Consternados los religiosos al oírlo, determinaron pasar tres días en ayuno y oración, pidiendo a Dios que se dignase manifestarles el estado de aquella alma en el otro mundo. En la noche del tercer día se les apareció aquella infeliz mujer rodeada de fuego y arrastrada por un demonio en figura de dragón; al rededor del cuello tenía enroscadas dos serpientes que la oprimían la garganta y le mordían cruelmente los pechos; en la cabeza una víbora horrible que la punzaba sin cesar; en los ojos dos sabandijas asquerosísimas que la roían sin descanso; en los oídos saetas encendidas que la penetraban hasta el cerebro; de su boca salían llamas de fuego, y dos monstruosos perros la atenazaban y mordían continuamente las manos y los pies, atados con cadenas de fierro candente; y dando un espantoso grito, dijo:
«¡Ay de mí! Yo soy la misma desventurada mujer que habéis confesado hace tres días! Aquellas asquerosas culebras que salían de mí, eran los pecados que iba confesando, y aquella otra más disforme era figura de un pecado deshonesto que siempre he callado por vergüenza en las confesiones.
Al ver en vos un confesor desconocido, intenté confesarlo, pero el demonio me sugirió tal vergüenza que volví a callarlo como siempre. Por eso ha visto vuestro compañero que al terminar la confesión, se recogió definitivamente, y con él volvieron a mi todos los demás que había confesado. ¡Ay¡ y ¡Cuánto me atormentan ahora y cuan fácilmente pude confesarlos todos y salvarme!
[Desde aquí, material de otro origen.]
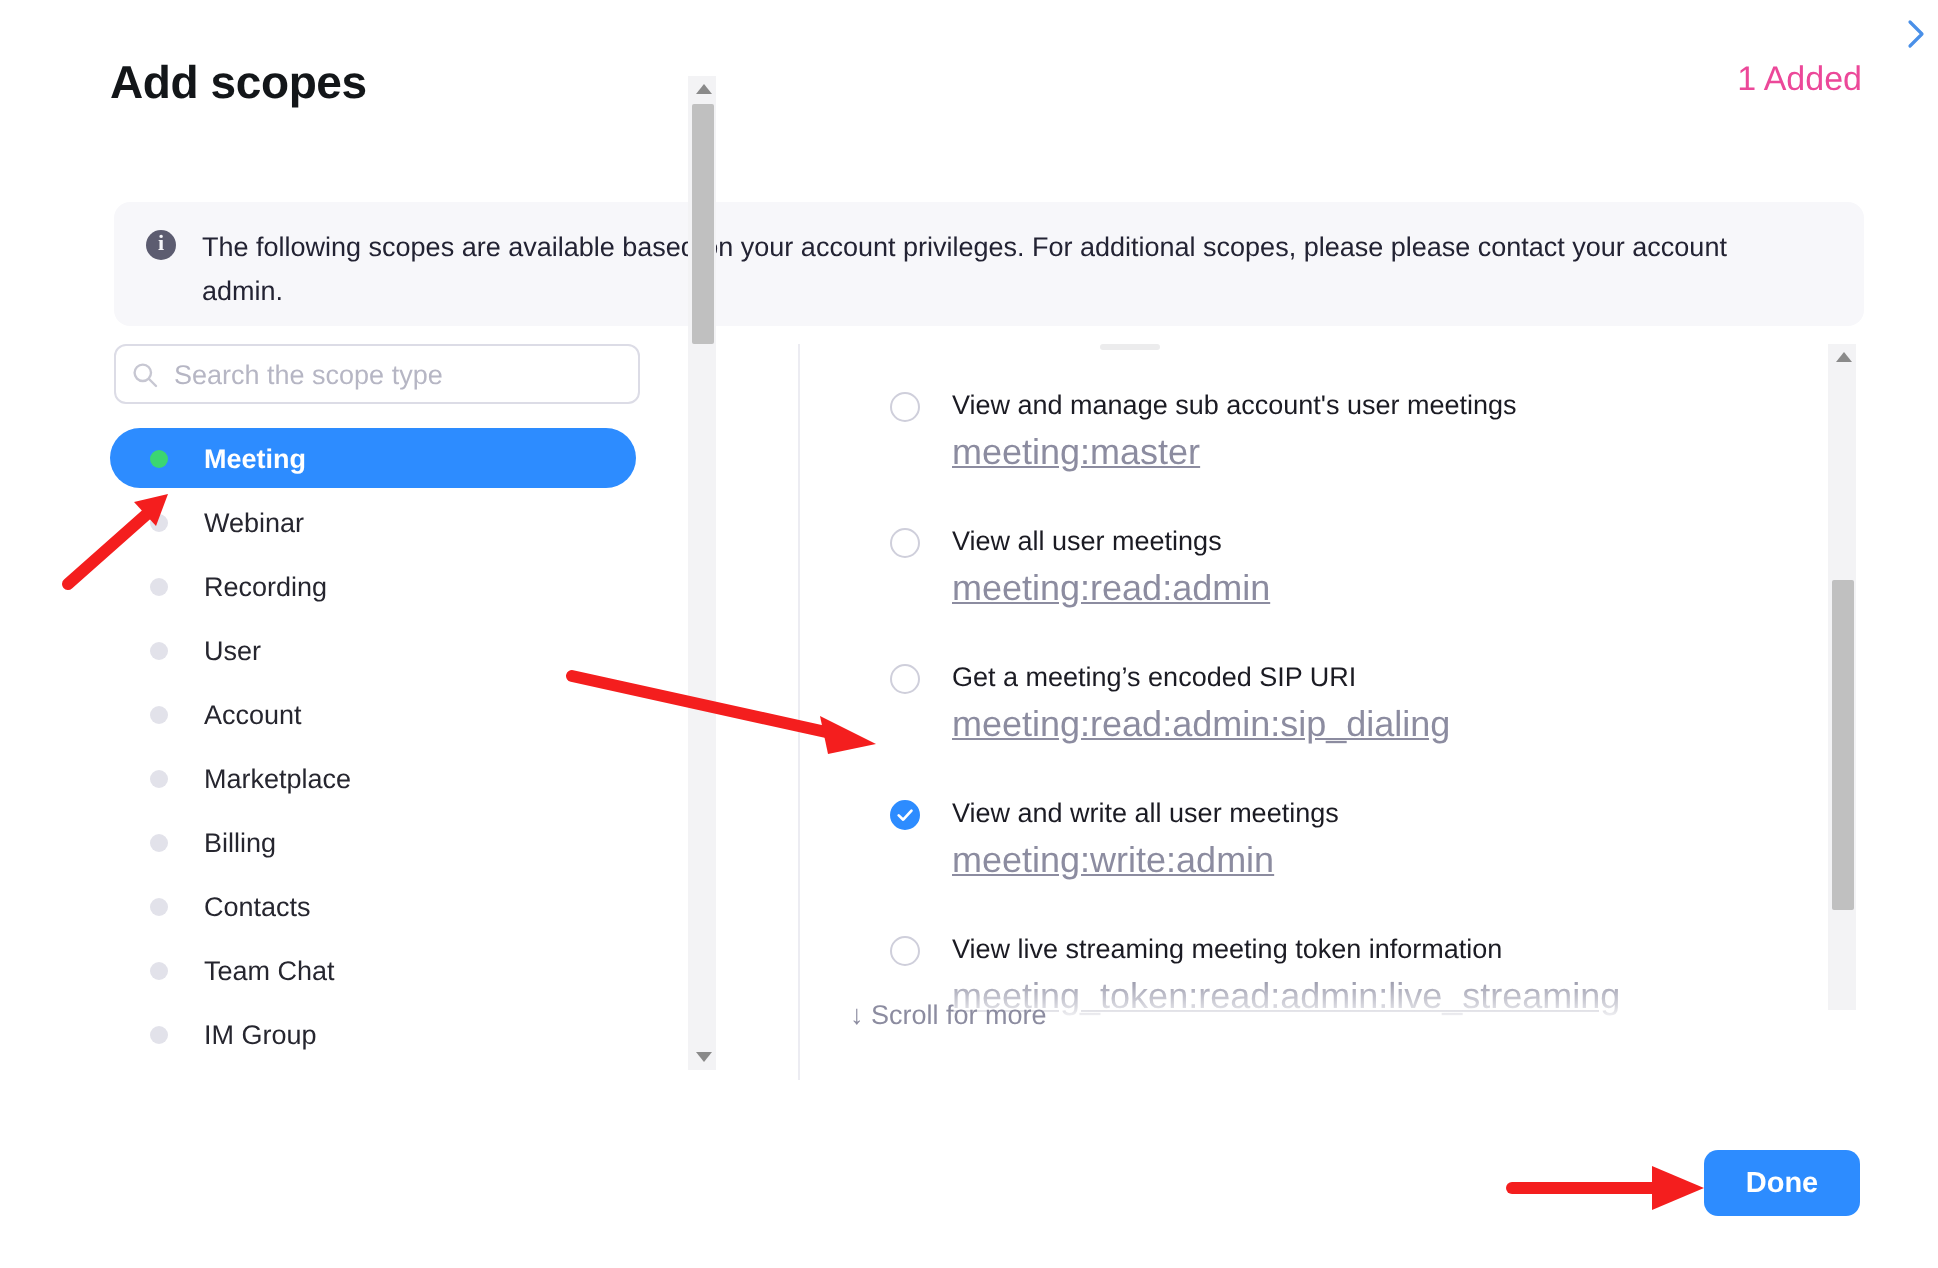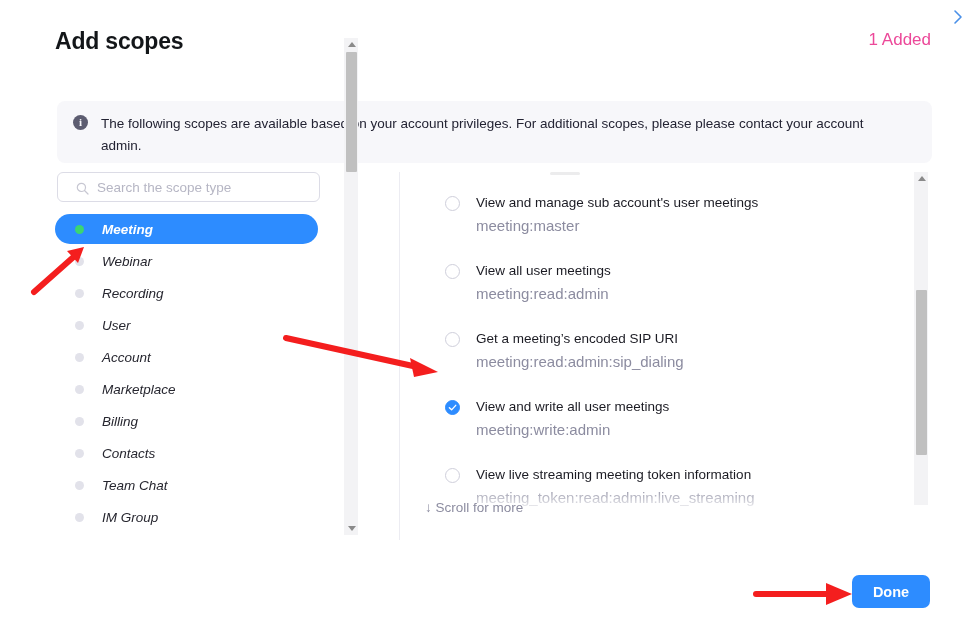--- a/index.html
+++ b/index.html
@@ -50,21 +50,21 @@
 
   
   .left-panel {
     position: absolute; left: 55px; top: 172px;
     width: 310px; height: 365px;
   }
   .search-box {
     position: absolute; left: 2px; top: 0;
     width: 263px; height: 30px;
     border: 1px solid #dcdce6; border-radius: 6px;
-    display: flex; align-items: center; padding: 0 18px;
+    display: flex; align-items: center; padding: 0 8px;
     background: #fff;
   }
   .search-icon { flex: 0 0 auto; width: 13px; height: 13px; opacity: .55; }
   .search-input {
     border: none; outline: none; background: transparent;
     font-family: "Liberation Sans", sans-serif;
     font-size: 13.5px; color: #333; margin-left: 8px; width: 215px;
   }
   .search-input::placeholder { color: #b6b6c4; }
 
@@ -72,21 +72,20 @@
     position: absolute; left: 0; top: 42px;
     width: 310px; height: 323px;
     overflow: hidden;
   }
   .scope-item {
     position: relative;
     width: 263px; height: 30px;
     display: flex; align-items: center;
     border-radius: 15px; margin-bottom: 2px;
     cursor: pointer;
-    font-style: italic;
   }
   .scope-item .dot {
     width: 9px; height: 9px; border-radius: 50%;
     background: #e2e2ea; margin-left: 20px; flex: 0 0 auto;
   }
   .scope-item .label {
     margin-left: 18px; font-size: 13.5px; color: #26262f;
   }
   .scope-item.selected { background: #2d8cff; }
   .scope-item.selected .dot { background: #3bd671; }
@@ -136,21 +135,21 @@
     flex: 0 0 auto; width: 15px; height: 15px; border-radius: 50%;
     border: 1.2px solid #cfcfdb; background: #fff; margin-top: 2px;
   }
   .cb.checked {
     background: #2d8cff; border-color: #2d8cff;
     display: flex; align-items: center; justify-content: center;
   }
   .perm-texts { margin-left: 16px; }
   .perm-title { font-size: 13.5px; color: #1b1b23; line-height: 18px; }
   .perm-code {
-    font-size: 15px; color: #8c8ca0; line-height: 18px; margin-top: 5px;
+    font-size: 18px; color: #8c8ca0; line-height: 18px; margin-top: 5px; text-decoration: underline;
   }
   .fade-mask {
     position: absolute; left: 425px; top: 487px;
     width: 485px; height: 30px;
     background: linear-gradient(to bottom, rgba(255,255,255,0) 0%, rgba(255,255,255,0.92) 75%, #fff 100%);
     pointer-events: none;
   }
   .scroll-more {
     position: absolute; left: 425px; top: 500px; width: 480px;
     text-align: left; font-size: 13.5px; color: #8c8ca0;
Pero cansado Dios de sufrirme tantos pecados y sacrilegios, me mandó una muerte repentina, y terminé en los infiernos, en donde soy atormentada horrorosamente por los demonios en figura de horribles animales… Esta víbora que traigo en la cabeza, es un demonio que me atormenta espantosamente por mi orgullo y soberbia, y por la vanidad y esmerado cuidado en adornarme para servir de lazo a las almas de los jóvenes incautos y lujuriosos; las sabandijas que me roen los ojos, son otros dos demonios que me atormentan sin cesar por mis miradas impuras y libidinosas; estas saetas encendidas me traspasan los oídos, por haber puesto atención y escuchado con gusto murmuraciones, palabras torpes y canciones deshonestas; estas serpientes que traigo enroscadas al cuello son también otros dos demonios que me ahogan la garganta y me muerden los pechos, por haberlos llevado siempre con poco recato, y a veces de un modo provocativo, por los abrazos deshonestos que he admitido, y por las alhajas y preseas con que excesivamente me he adornado; estos perros rabiosos me atenazan las manos y los pies por mis malas acciones y tocamientos impuros, por mis bailes y paseos a los sitios en que se ofendía a Dios; pero lo que más me atormenta sobre todo esto, es este formidable dragón que me arrastra: este me roe y despedaza las entrañas, me punza el corazón, me aprieta y atormenta en todos los miembros que han servido a la iniquidad, me recuerda todos mis pecados, y por cada especie de ellos me da un tormento particular insufrible… ¡Desgraciada de mí! ¡Ya no tengo remedio! ¡Para mí se acabó ya el tiempo de la misericordia! ¡Ay! ¡Y cuan fácilmente pude salvarme! ¡Oh maldita vergüenza que me has abandonado para pecar, pero me has atado para confesarme!»
Dicho esto, dio un grito espantoso, se abrió la tierra y el horrible dragón la arrastró consigo a los infiernos, en donde ningún tormento jamás tendrá fin.
Hay que orar por los que se confiesan, para que sean capaces de vencer la vergüenza y no callen los pecados.